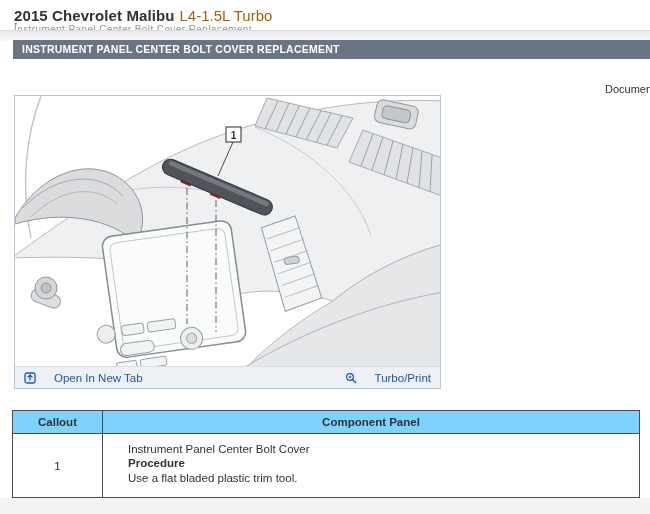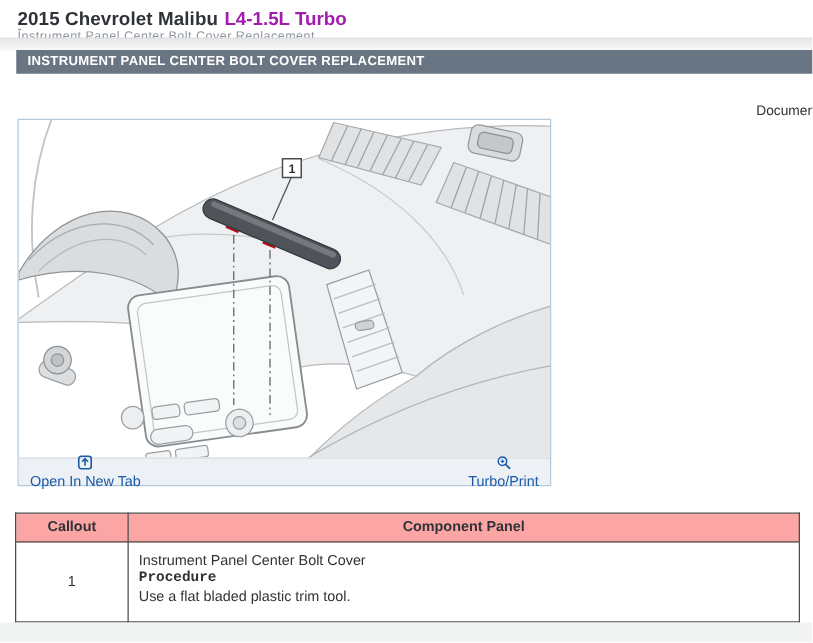"L4-1.5L Turbo" .engine { color: #a21caf -> #a16207; font-weight: bold -> normal }
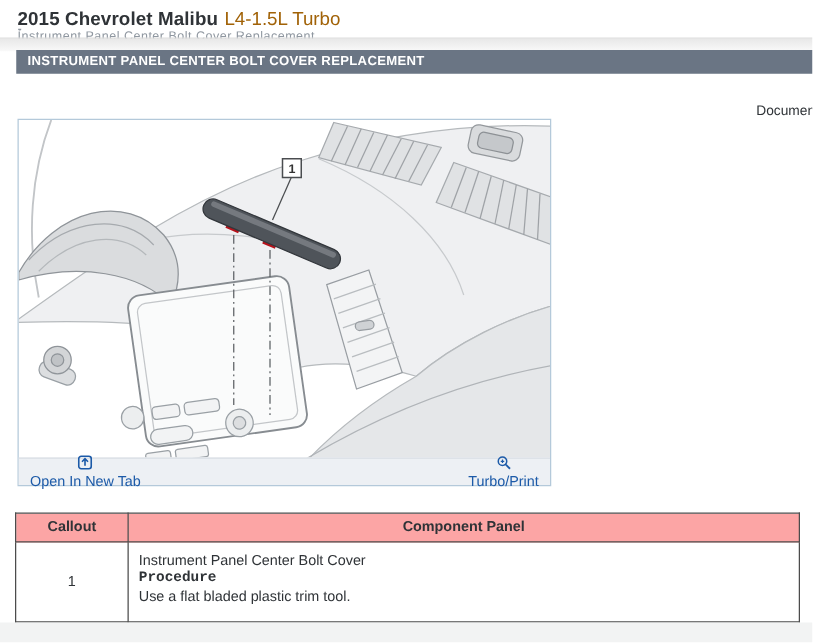"Open In New Tab" .fig-link { flex-direction: column -> none; gap: 4px -> 18px }
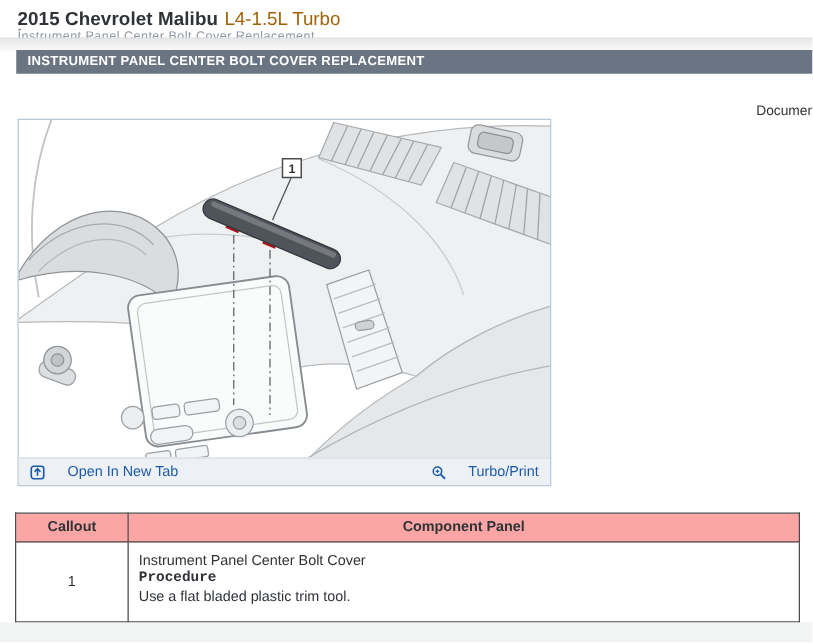"Callout" table.parts th { background: #fca5a5 -> #7dd3fc }
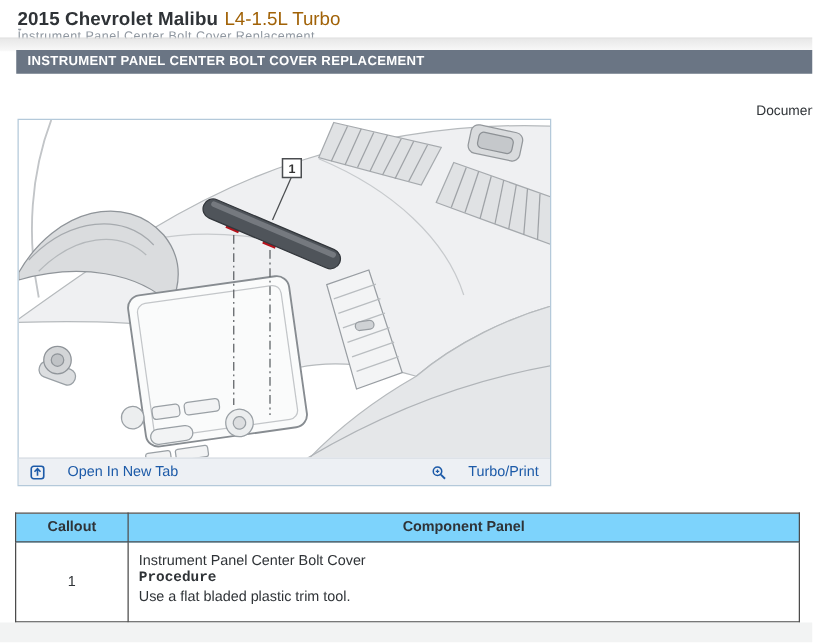"Instrument Panel Center Bolt Cover" td.cell-comp { padding: 8px 8px 12px 8px -> 8px 8px 12px 25px }
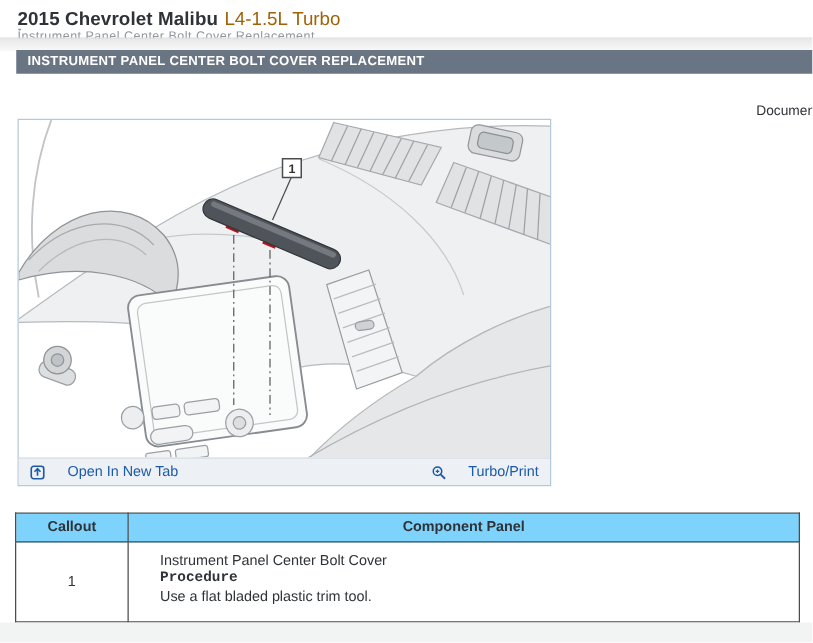"Procedure" .proc-label { font-family: Liberation Mono, monospace -> none }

##########

- **What you have to do**
Write out again, word for word, the lines from the one holding "background: #fca5a5 ->" through the final line of the listing, including both ends but no pictures.

- **Result for this task**
"Callout" table.parts th { background: #fca5a5 -> #7dd3fc }
"Instrument Panel Center Bolt Cover" td.cell-comp { padding: 8px 8px 12px 8px -> 8px 8px 12px 25px }
"Procedure" .proc-label { font-family: Liberation Mono, monospace -> none }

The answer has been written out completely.